In this bold exploration of the political forces that shaped
Impressionism, Albert Boime proposes that at the heart of the
modern is a "guilty secret"--the need of the dominant, mainly
bourgeois, classes in Paris to expunge from historical memory the
haunting nightmare of the Commune and its socialist ideology. The
Commune of 1871 emerged after the Prussian war when the Paris
militia chased the central government to Versailles, enabling the
working class and its allies to seize control of the capital.

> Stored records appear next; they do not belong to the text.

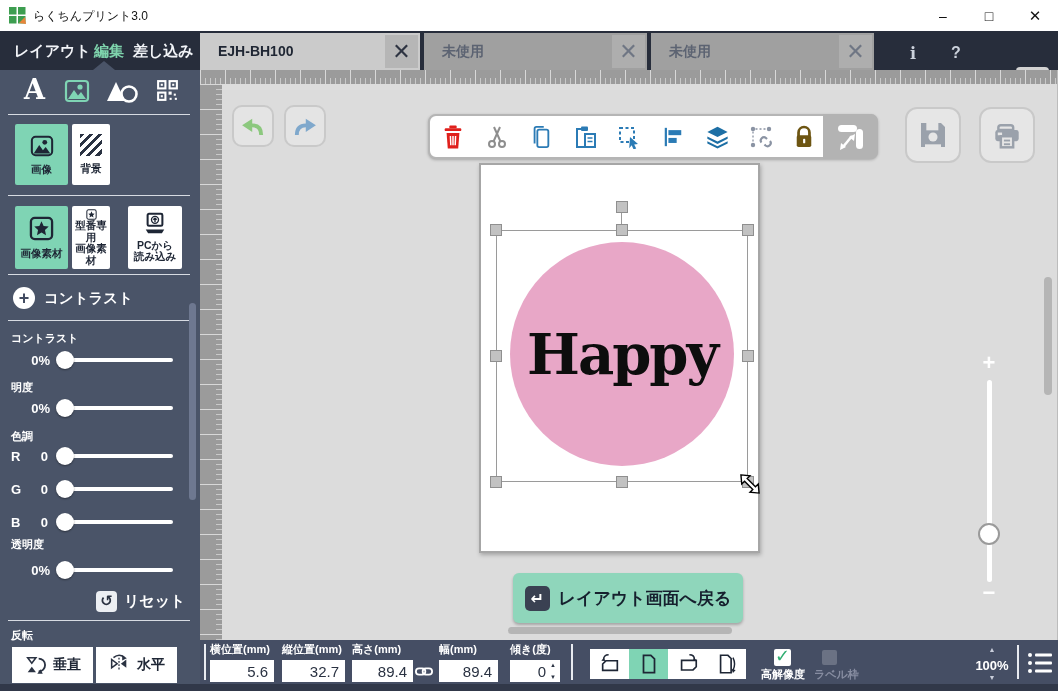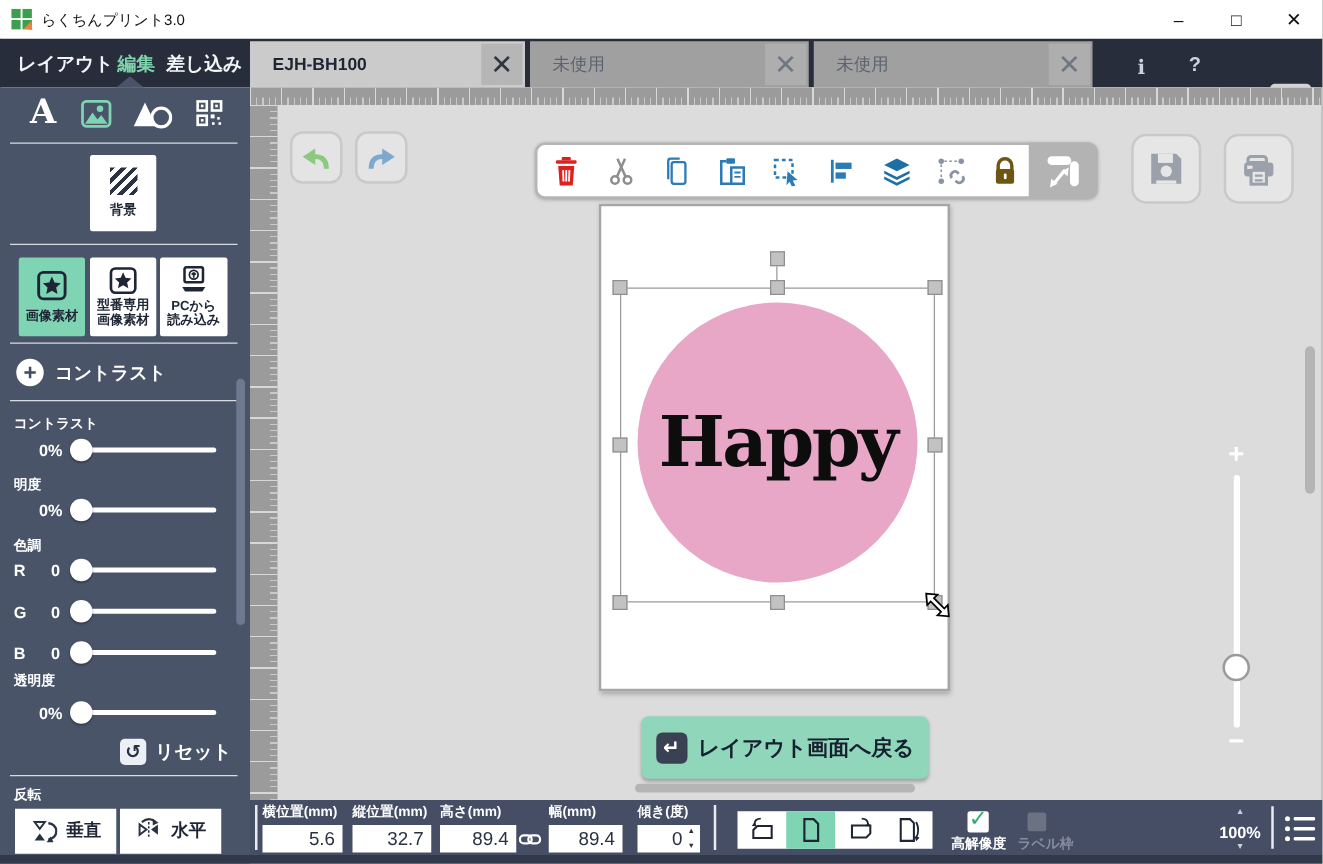--- a/index.html
+++ b/index.html
@@ -19,39 +19,39 @@
   .navbar { position:absolute; left:0; top:31px; width:1058px; height:39px; background:#272d3b; }
   .menu-item { position:absolute; top:11px; font-size:15px; font-weight:bold; color:#f2f4f8; }
   .mi-0 { left:14px; } .mi-1 { left:94px; color:#7ed3ac; } .mi-2 { left:133px; }
   .menu-pointer { position:absolute; left:93px; bottom:0; width:0; height:0;
     border-left:11px solid transparent; border-right:11px solid transparent; border-bottom:9px solid #4a5468; }
   .tab { position:absolute; top:2px; height:37px; }
   .tab-0 { left:200px; width:220px; background:#cbcbcb; }
   .tab-1 { left:424px; width:223px; background:#a0a0a0; }
   .tab-2 { left:651px; width:223px; background:#a0a0a0; }
   .tab-label { position:absolute; left:18px; top:10px; font-size:14px; font-weight:bold; color:#1f2633; }
-  .tab-1 .tab-label, .tab-2 .tab-label { color:#5c6372; font-weight:normal; }
+  .tab-1 .tab-label, .tab-2 .tab-label { color:#5c6372; font-weight:bold; }
   .tab-close { position:absolute; right:2px; top:2px; width:33px; height:33px; display:flex; align-items:center; justify-content:center; font-size:22px; font-weight:bold; }
   .tab-0 .tab-close { background:#b6b6b6; color:#2e3442; }
   .tab-1 .tab-close, .tab-2 .tab-close { background:#aeaeae; color:#6f7684; }
   .nav-ico { position:absolute; top:13px; font-size:16px; font-weight:bold; color:#ccd2dc; }
   .ni-info { left:910px; font-family:"DejaVu Serif",serif; }
   .ni-help { left:951px; }
   .ni-undo { position:absolute; left:984px; top:40px; }
   .nav-close { position:absolute; left:1016px; top:36px; width:33px; height:33px; background:#d2d2d2; border-radius:4px; display:flex; align-items:center; justify-content:center; font-size:22px; font-weight:bold; color:#343b4b; }
   
   .sidebar { position:absolute; left:0; top:70px; width:200px; height:621px; background:#4a5468; }
   .sb-div { position:absolute; left:8px; width:182px; height:1px; background:rgba(240,243,248,.85); }
   .tool-a { position:absolute; left:24px; top:4px; font-family:"DejaVu Serif",serif; font-weight:bold; font-size:27px; color:#fff; }
   .tool-ic { position:absolute; top:8px; }
   .sb-btn { position:absolute; border-radius:2px; background:#fff; display:flex; flex-direction:column; align-items:center; justify-content:space-evenly; padding:3px 0; }
   .sb-btn.active { background:#7fd4b4; }
   .sb-btn .lbl { font-size:10.5px; line-height:11.5px; font-weight:bold; color:#1e2635; text-align:center; }
   .row1 { top:54px; height:61px; } .row2 { top:136px; height:63px; }
-  .c0 { left:15px; width:53px; } .c1 { left:72px; width:53px; } .c2 { left:128px; width:54px; }
+  .c0 { left:15px; width:53px; } .c1 { left:72px; width:38px; } .c2 { left:128px; width:54px; }
   .stripes { width:22px; height:22px; background:repeating-linear-gradient(135deg,#2a3242 0 3px,transparent 3px 6.5px); }
   .add-mat { position:absolute; left:13px; top:217px; height:22px; display:flex; align-items:center; }
   .plus-circle { width:22px; height:22px; border-radius:50%; background:#fff; color:#414b61; font-size:18px; font-weight:bold; display:flex; align-items:center; justify-content:center; line-height:1; }
   .add-mat .txt { margin-left:9px; font-size:14.5px; font-weight:bold; color:#fff; }
   .adj-label { position:absolute; left:11px; font-size:11px; font-weight:bold; color:#fff; }
   .slider-row { position:absolute; left:0; width:200px; height:18px; }
   .s-val { position:absolute; left:6px; top:2px; width:44px; text-align:right; font-size:13px; font-weight:bold; color:#fff; }
   .s-ch  { position:absolute; left:11px; top:2px; font-size:13px; font-weight:bold; color:#fff; }
   .s-chv { position:absolute; left:30px; top:2px; width:18px; text-align:right; font-size:13px; font-weight:bold; color:#fff; }
   .s-track { position:absolute; left:58px; top:7px; width:115px; height:4px; background:#fff; border-radius:2px; }
@@ -183,20 +183,28 @@
         <rect x="16.5" y="5.5" width="2" height="2"></rect>
         <rect x="5.5" y="16.5" width="2" height="2"></rect>
         <rect x="13" y="13" width="3" height="3"></rect>
         <rect x="18" y="15" width="2" height="2"></rect>
         <rect x="14" y="19" width="2" height="2"></rect>
         <rect x="19" y="19" width="2" height="2"></rect>
       </g>
   </svg>
   <div class="sb-div" style="top:44px;"></div>
 
+  <div class="sb-btn row1 c0 active">
+    <svg width="24" height="24" viewBox="0 0 26 26">
+      <rect x="2" y="3" width="22" height="20" rx="4" fill="none" stroke="#1e2635" stroke-width="2.2"></rect>
+      <circle cx="16" cy="9" r="2.6" fill="#1e2635"></circle>
+      <path d="M4 21 L10 12 L14 17.5 L17 14 L22 21 Z" fill="#1e2635"></path>
+    </svg>
+    <span class="lbl">画像</span>
+  </div>
   <div class="sb-btn row1 c1">
     <span class="stripes"></span>
     <span class="lbl">背景</span>
   </div>
   <div class="sb-div" style="top:125px;"></div>
 
   <div class="sb-btn row2 c0 active">
     <svg width="25" height="25" viewBox="0 0 26 26">
       <rect x="2" y="2" width="22" height="22" rx="4" fill="none" stroke="#1e2635" stroke-width="2.4"></rect>
       <path d="M13 5.5 L15.2 10.4 20.5 11 16.6 14.6 17.7 19.9 13 17.2 8.3 19.9 9.4 14.6 5.5 11 10.8 10.4 Z" fill="#1e2635"></path>

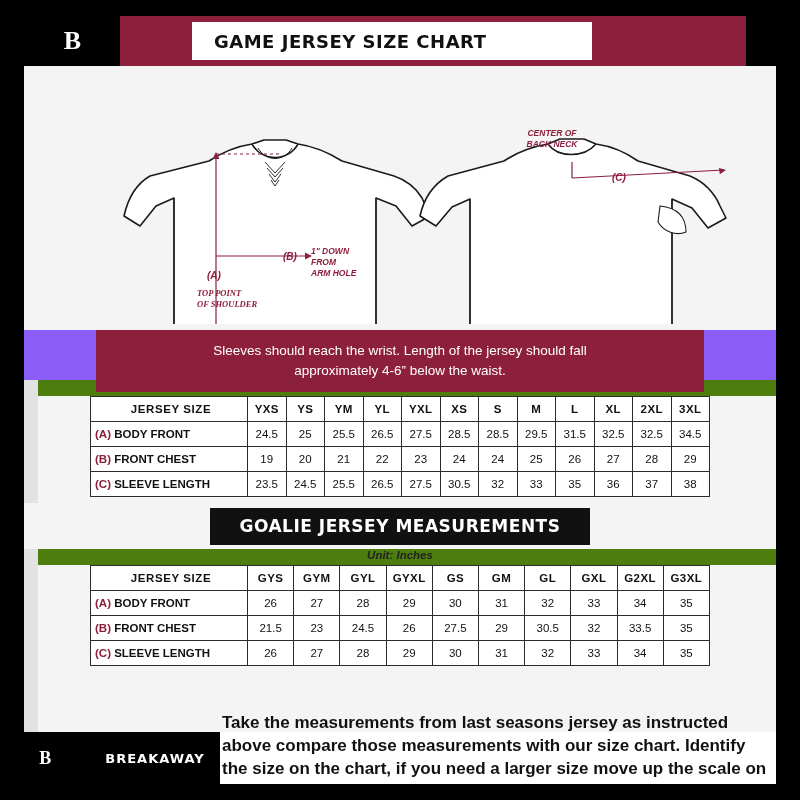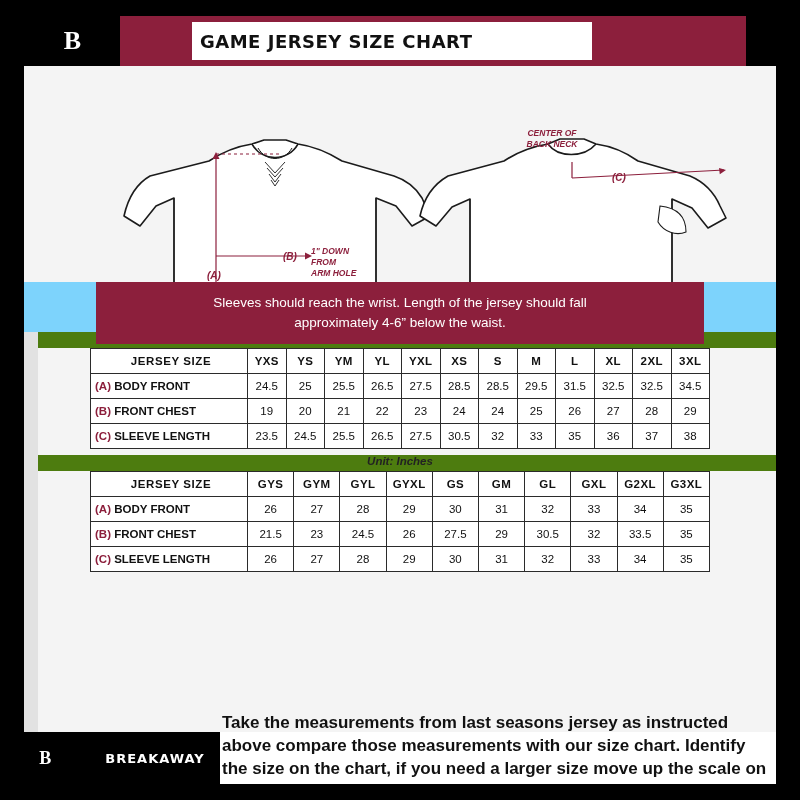--- a/index.html
+++ b/index.html
@@ -51,60 +51,60 @@
     letter-spacing: -1px;
     line-height: 1;
   }
   .header .title-box {
     position: absolute;
     left: 168px; top: 6px;
     width: 400px; height: 38px;
     background: #ffffff;
     display: flex;
     align-items: center;
-    padding-left: 8px;
+    padding-left: 22px;
     box-sizing: border-box;
   }
   .header .title-box span {
     font-family: "DejaVu Sans", sans-serif;
     font-weight: bold;
     font-size: 18px;
     letter-spacing: 0.5px;
     color: #111111;
   }
   .header .right-black {
     position: absolute;
     right: 0; top: 0;
     width: 30px; height: 50px;
     background: #000;
   }
   
   .illu {
     position: relative;
-    height: 216px;
+    height: 264px;
     background: #f4f4f4;
   }
   .illu svg { position: absolute; left: 0; top: 0; }
   
   .note {
     position: relative;
     height: 62px;
     background: #8c1f3c;
     margin: 0 72px;
     display: flex;
     align-items: center;
     justify-content: center;
     text-align: center;
     color: #fff;
     font-size: 13.5px;
     line-height: 1.45;
   }
   .note-wrap {
     position: relative;
-    background: #7dd3fc;
+    background: #8b5cf6;
     height: 50px;
   }
   
   .banner-wrap {
     position: relative;
     height: 46px;
     background: #f4f4f4;
     display: flex;
     align-items: center;
     justify-content: center;
@@ -385,20 +385,23 @@
               <td>33</td>
               <td>35</td>
               <td>36</td>
               <td>37</td>
               <td>38</td>
             </tr>
           </tbody>
       </table>
     </div>
 
+    <div class="banner-wrap">
+      <div class="banner">GOALIE JERSEY MEASUREMENTS</div>
+    </div>
     <div class="unit">Unit: Inches</div>
     <div class="table-wrap">
       <table class="sz" id="goalie-table">
         <thead>
             <tr>
               <th class="rowhead label" style="text-align: center;">JERSEY SIZE</th>
               <th>GYS</th>
               <th>GYM</th>
               <th>GYL</th>
               <th>GYXL</th>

Eventually violence engulfed the city as traditional liberals and
moderates joined forces with reactionaries to restore Paris to
"order"--the bourgeois order. Here Boime examines the rise of
Impressionism in relation to the efforts of the reinstated
conservative government to "rebuild" Paris, to return it to its
Haussmannian appearance and erase all reminders of socialist
threat.
Boime contends that an organized Impressionist movement owed its
initiating impulse to its complicity with the state's program. The
exuberant street scenes, spaces of leisure and entertainment,
sunlit parks and gardens, the entire concourse of movement as
filtered through an atmosphere of scintillating light and color all
constitute an effort to reclaim Paris visually and symbolically for
the bourgeoisie. Amply documented, richly illustrated, and
compellingly argued, Boime's thesis serves as a challenge to all
cultural historians interested in the rise of modernism.